··· RECORDS SUPPLIED ···

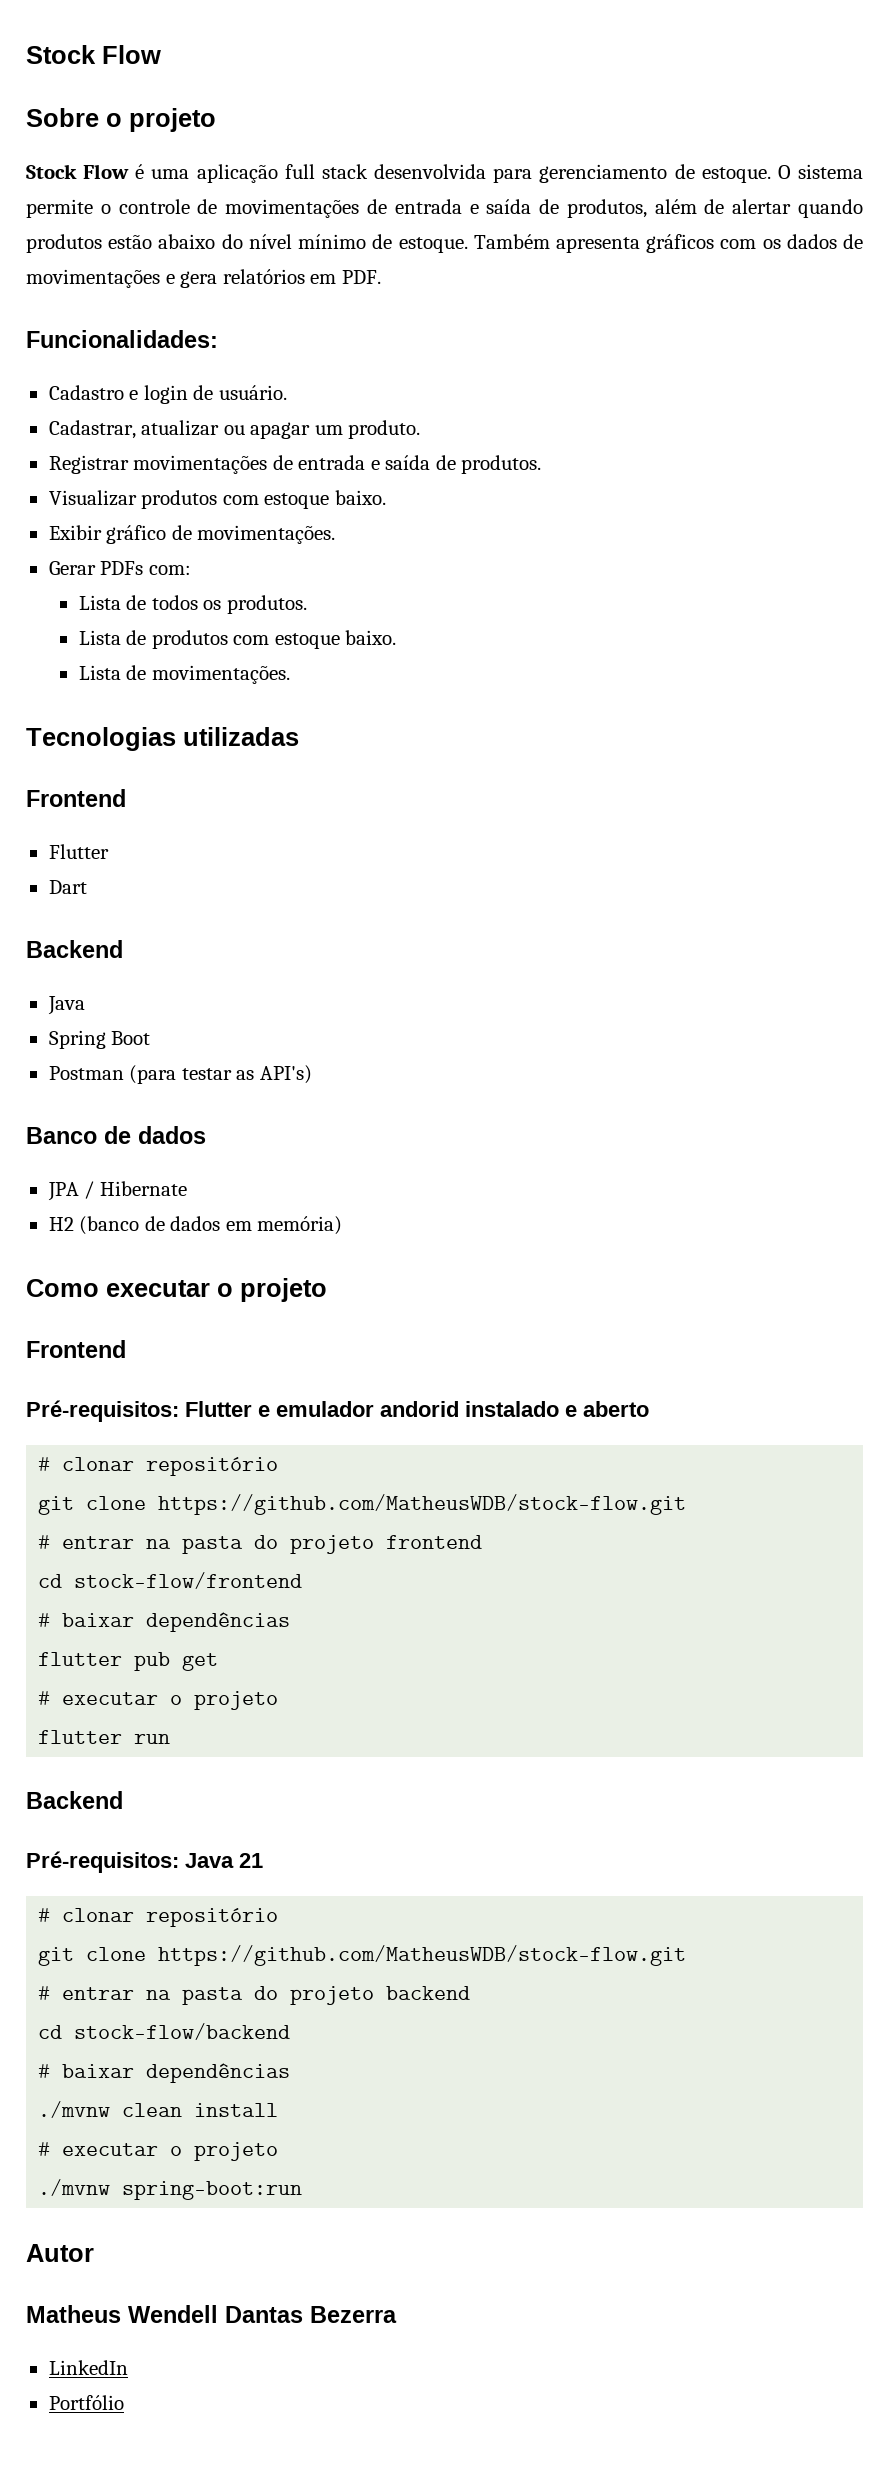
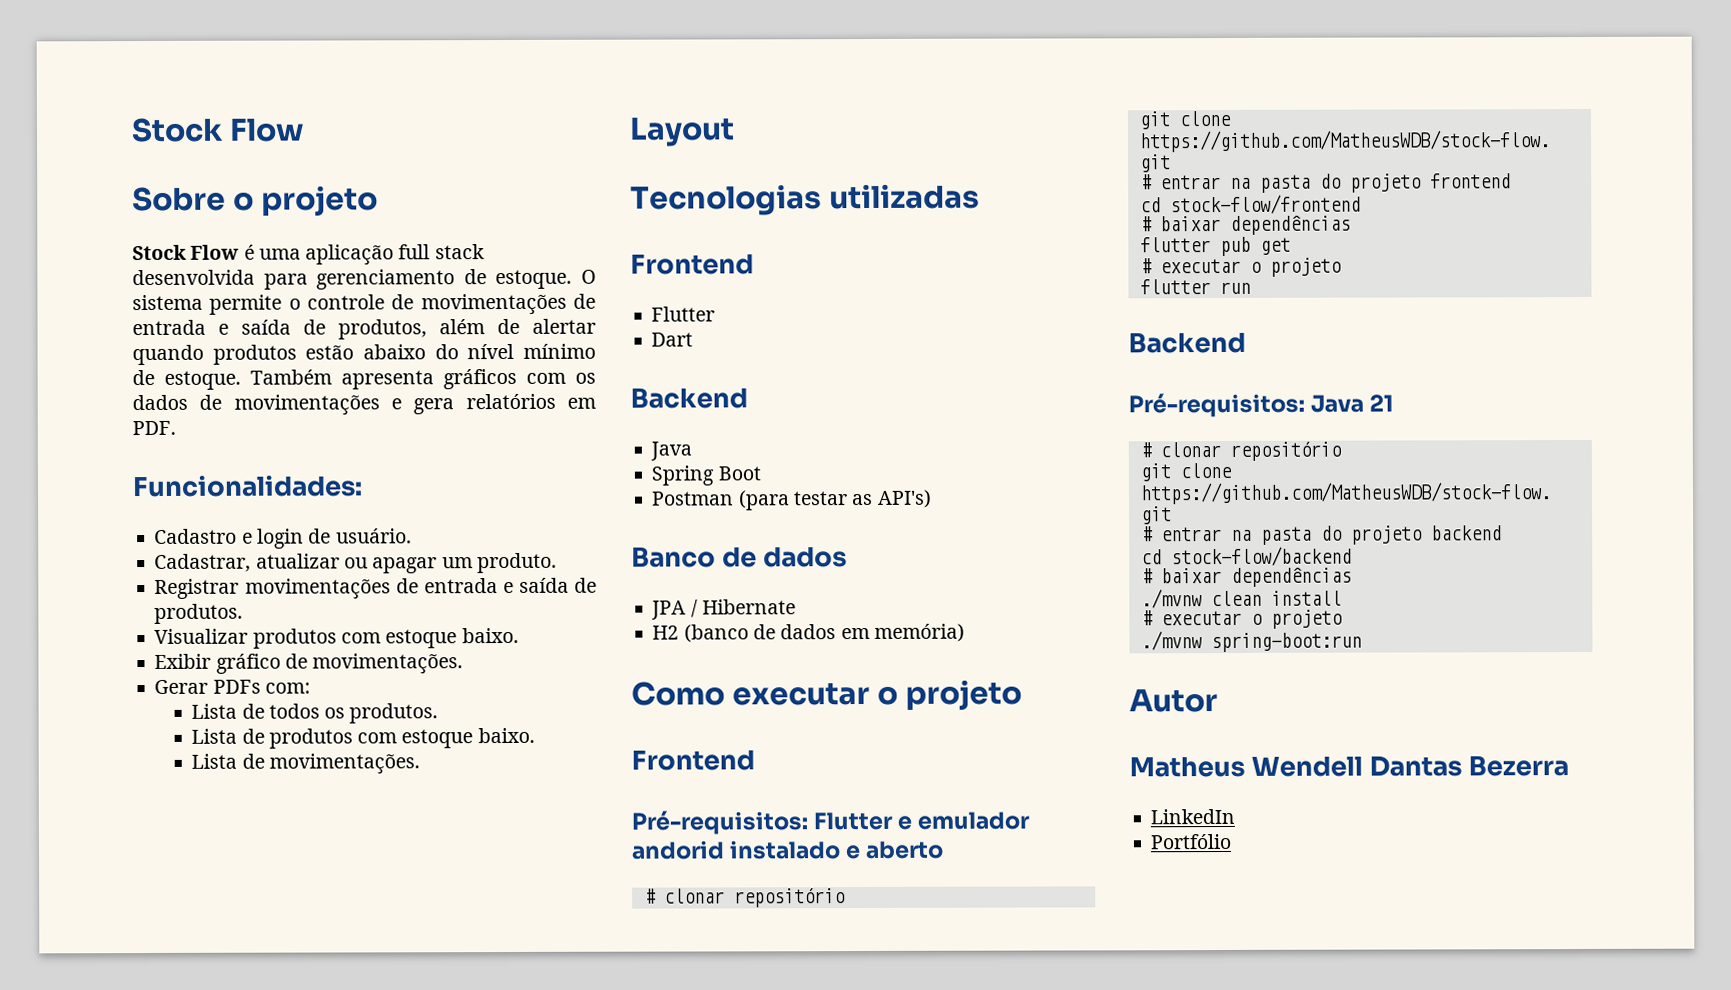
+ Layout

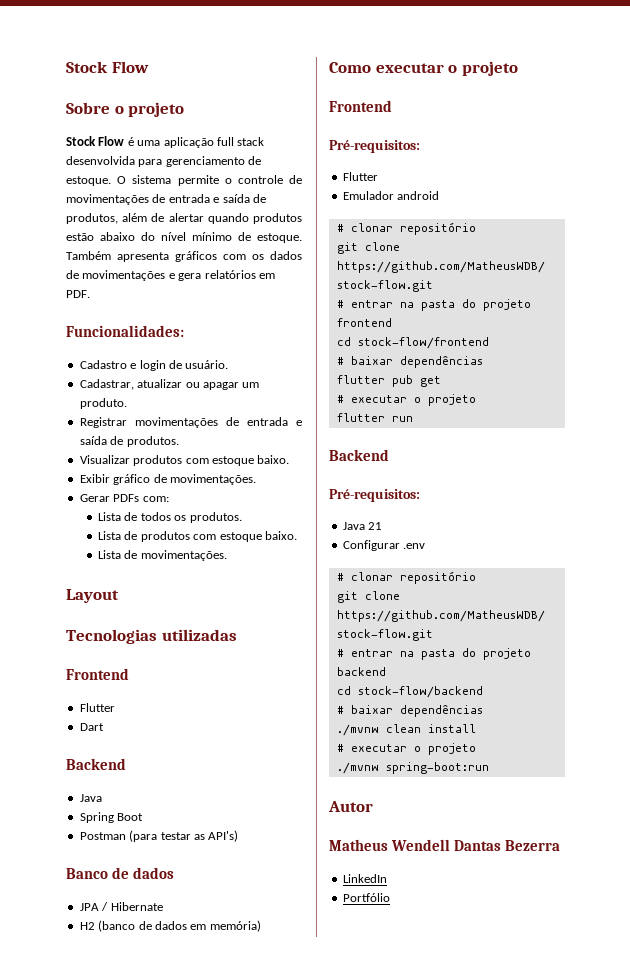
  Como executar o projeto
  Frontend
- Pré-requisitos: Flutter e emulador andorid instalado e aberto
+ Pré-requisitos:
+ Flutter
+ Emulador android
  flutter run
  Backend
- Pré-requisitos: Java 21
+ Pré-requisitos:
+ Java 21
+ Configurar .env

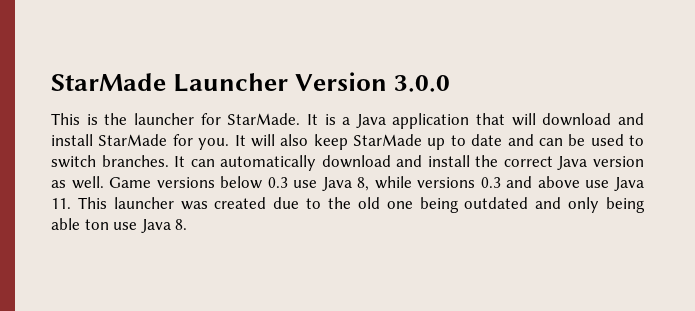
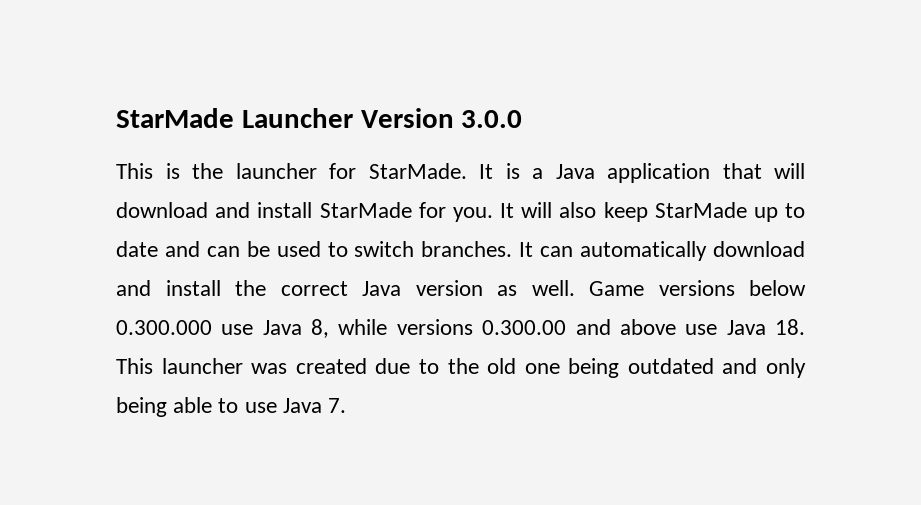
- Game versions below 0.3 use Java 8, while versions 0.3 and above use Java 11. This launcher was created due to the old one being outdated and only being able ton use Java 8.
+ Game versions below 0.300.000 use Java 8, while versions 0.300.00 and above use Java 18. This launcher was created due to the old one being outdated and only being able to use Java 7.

···

● EXERCISE DIRECTIONS:
Scan the entries above for the string "created" and copy each line that contains it.

● YOUR SOLUTION:
- Game versions below 0.3 use Java 8, while versions 0.3 and above use Java 11. This launcher was created due to the old one being outdated and only being able ton use Java 8.
+ Game versions below 0.300.000 use Java 8, while versions 0.300.00 and above use Java 18. This launcher was created due to the old one being outdated and only being able to use Java 7.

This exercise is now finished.